→ Exercise description: Please copy out each line of the listing that contains the word "write".

*** Begin section ***

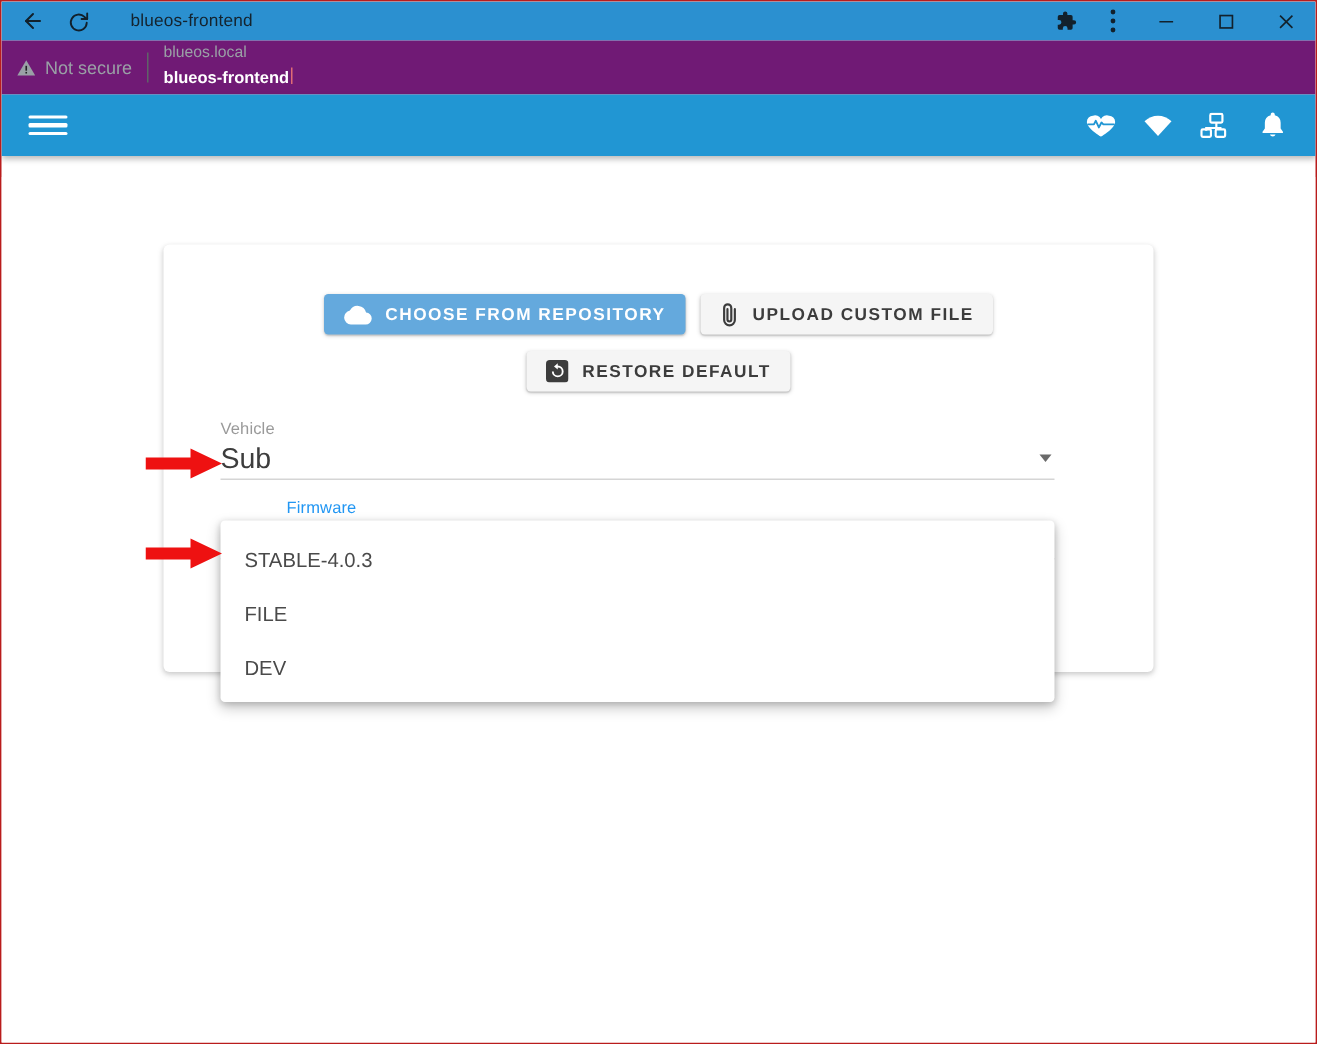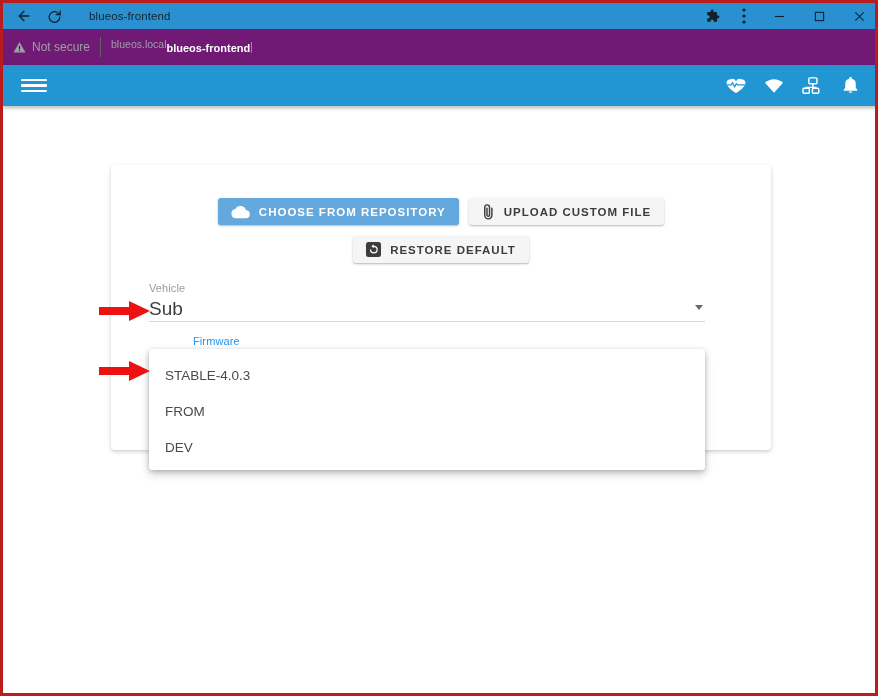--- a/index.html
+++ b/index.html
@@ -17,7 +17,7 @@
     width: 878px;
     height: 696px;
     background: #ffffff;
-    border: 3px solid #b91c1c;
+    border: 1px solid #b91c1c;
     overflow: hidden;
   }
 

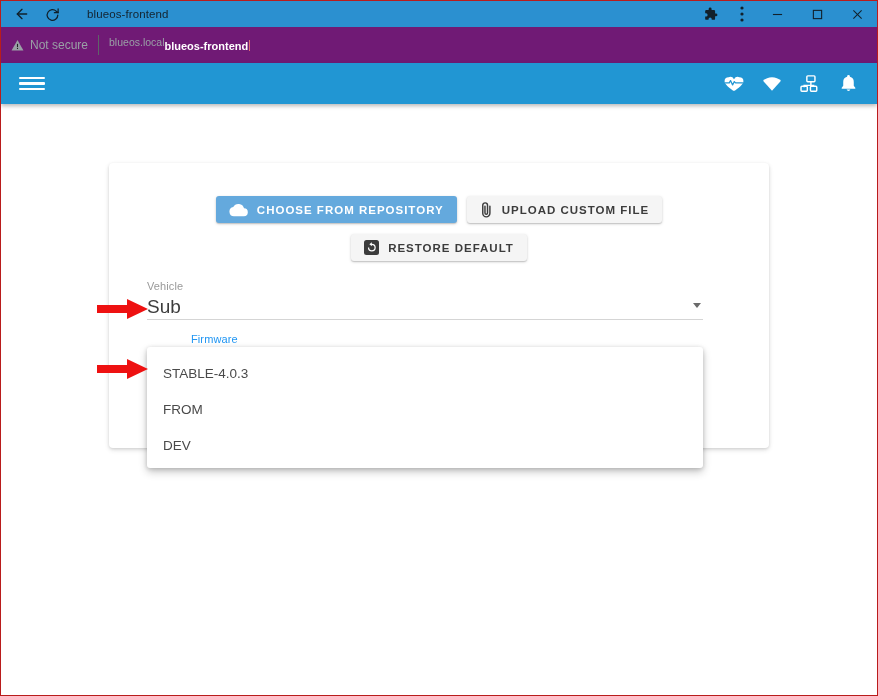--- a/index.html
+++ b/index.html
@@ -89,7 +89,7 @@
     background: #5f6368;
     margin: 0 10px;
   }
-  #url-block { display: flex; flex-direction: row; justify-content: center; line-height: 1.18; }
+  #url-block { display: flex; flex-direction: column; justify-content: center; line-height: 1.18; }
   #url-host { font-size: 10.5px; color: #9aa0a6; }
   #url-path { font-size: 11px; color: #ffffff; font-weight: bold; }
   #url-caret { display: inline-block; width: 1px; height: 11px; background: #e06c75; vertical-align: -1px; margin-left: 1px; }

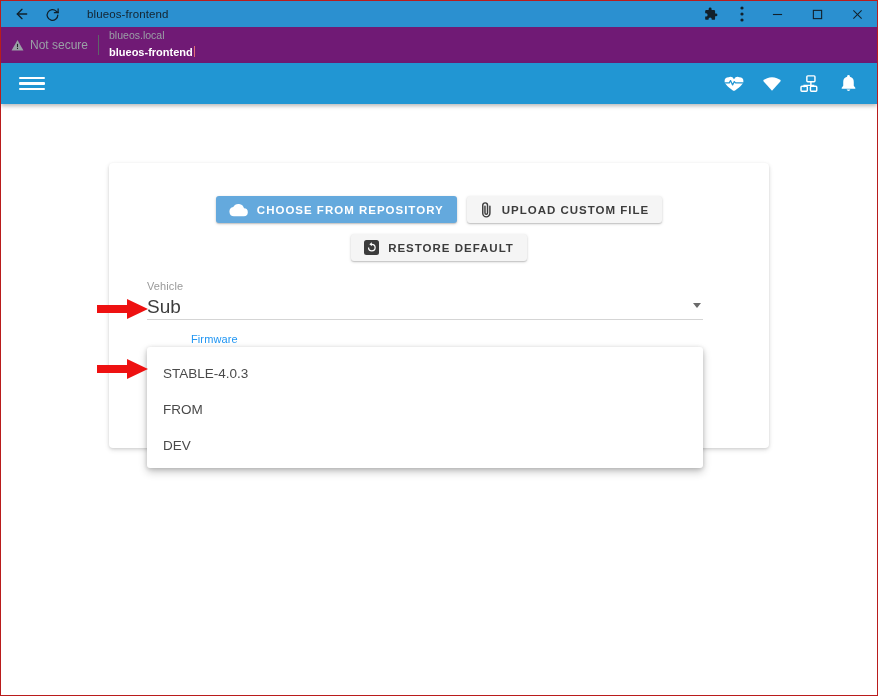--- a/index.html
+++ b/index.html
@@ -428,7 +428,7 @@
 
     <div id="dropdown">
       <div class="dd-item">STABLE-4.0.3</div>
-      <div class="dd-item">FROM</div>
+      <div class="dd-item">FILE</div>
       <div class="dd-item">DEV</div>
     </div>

*** End section ***
*** Begin section ***

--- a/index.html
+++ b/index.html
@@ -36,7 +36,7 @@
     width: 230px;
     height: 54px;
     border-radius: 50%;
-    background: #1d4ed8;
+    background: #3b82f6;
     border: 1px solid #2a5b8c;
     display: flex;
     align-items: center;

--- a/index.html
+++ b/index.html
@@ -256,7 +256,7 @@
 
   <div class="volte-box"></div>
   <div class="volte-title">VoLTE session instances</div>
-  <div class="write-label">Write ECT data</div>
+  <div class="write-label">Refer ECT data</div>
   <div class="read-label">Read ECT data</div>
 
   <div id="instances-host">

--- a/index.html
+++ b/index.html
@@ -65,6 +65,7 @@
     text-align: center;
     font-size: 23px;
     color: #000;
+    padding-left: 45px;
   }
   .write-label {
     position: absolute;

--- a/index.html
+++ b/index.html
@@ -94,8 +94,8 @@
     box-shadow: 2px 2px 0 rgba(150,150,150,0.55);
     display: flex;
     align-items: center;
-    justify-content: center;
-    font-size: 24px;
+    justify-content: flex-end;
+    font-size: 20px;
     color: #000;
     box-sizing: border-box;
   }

*** End section ***

→ Task response:
-  <div class="write-label">Write ECT data</div>
+  <div class="write-label">Refer ECT data</div>
   .write-label {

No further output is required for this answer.